The refusal of the following instruction asked by the plaintiff in error is assigned for error:

1. “The jury are further instructed, that if they believe, from the evidence, that the plaintiffs have sustained special damages by reason of the vacation of Maple avenue across the tracks of the railway company, and if you further believe that the construction of the sub-way on Willow street was a direct pecuniary benefit to the plaintiffs’ property, then it is your duty to consider said benefits, and if you believe them equal to or in excess of said damages, then your verdict should be for the defendant.”

*480This instruction directed the jury to consider the alleged pecuniary benefit received by the property from the construction of the Willow street sub-way, and to set it off against the damages alleged to have been received by the closing of Maple street across the railroad tracks. It ignored entirely the injury to the well, which was -specially averred in two of the counts of the declaration.
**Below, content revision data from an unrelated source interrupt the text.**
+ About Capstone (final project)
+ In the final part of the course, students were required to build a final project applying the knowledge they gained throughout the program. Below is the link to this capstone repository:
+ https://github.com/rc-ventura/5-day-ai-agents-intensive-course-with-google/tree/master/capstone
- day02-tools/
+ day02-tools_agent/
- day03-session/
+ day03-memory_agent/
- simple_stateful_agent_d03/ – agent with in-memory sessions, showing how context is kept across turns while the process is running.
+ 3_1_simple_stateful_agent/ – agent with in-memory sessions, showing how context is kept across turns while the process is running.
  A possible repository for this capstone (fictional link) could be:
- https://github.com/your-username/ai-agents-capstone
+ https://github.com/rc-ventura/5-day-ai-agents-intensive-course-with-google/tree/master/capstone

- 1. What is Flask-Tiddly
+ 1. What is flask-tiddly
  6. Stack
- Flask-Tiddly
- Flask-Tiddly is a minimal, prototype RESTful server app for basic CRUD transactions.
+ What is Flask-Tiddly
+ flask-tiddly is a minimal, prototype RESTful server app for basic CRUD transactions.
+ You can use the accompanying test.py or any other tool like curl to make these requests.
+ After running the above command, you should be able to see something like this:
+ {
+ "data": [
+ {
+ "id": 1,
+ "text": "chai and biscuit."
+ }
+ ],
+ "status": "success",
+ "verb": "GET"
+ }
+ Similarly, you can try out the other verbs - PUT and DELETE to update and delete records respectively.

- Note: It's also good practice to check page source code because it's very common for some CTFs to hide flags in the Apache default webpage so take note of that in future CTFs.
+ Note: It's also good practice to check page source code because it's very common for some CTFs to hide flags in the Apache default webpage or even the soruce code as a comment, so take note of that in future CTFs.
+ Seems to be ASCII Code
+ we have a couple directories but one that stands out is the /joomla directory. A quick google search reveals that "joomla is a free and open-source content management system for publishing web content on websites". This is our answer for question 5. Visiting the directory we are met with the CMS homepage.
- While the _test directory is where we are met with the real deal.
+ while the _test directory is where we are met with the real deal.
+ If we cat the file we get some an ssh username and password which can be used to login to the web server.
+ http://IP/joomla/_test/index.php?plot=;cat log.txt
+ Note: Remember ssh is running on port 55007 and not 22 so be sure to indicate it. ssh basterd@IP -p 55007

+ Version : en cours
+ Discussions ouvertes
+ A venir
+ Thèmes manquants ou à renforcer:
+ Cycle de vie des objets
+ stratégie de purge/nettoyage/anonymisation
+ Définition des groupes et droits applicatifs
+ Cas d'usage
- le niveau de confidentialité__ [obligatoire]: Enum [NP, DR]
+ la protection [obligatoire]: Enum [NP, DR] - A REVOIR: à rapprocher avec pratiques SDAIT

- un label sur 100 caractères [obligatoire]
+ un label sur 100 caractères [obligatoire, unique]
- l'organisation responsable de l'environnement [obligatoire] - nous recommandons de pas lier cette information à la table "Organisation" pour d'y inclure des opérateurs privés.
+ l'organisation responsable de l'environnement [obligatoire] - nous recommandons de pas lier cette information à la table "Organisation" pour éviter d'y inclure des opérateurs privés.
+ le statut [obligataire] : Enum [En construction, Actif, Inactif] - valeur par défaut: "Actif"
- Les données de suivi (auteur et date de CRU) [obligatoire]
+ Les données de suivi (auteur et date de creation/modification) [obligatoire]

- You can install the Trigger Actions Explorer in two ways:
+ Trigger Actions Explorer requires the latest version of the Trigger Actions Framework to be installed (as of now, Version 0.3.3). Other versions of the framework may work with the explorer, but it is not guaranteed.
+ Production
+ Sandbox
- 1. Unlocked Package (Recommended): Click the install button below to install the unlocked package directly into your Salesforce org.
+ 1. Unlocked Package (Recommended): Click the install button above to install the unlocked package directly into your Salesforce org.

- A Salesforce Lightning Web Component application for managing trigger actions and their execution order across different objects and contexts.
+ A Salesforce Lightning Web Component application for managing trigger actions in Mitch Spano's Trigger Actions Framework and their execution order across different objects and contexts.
While it was proper to direct the attention of the jury to the alleged benefits accruing by the construction of the sub-way, it was not proper to set them off only against a portion of the damages. The correct measure of damages was stated in an instruction given for plaintiff in error to be “the difference, as shown by the evidence, between the fair cash market value of the said property before the sub-way was constructed in Willow street and before Maple street was closed, and the fair cash market value of said property after said sub-way had been constructed in Willow street and after said Maple street had been closed, as a whole.”

Finding no reversible error the judgment will be affirmed.

Judgment affirmed.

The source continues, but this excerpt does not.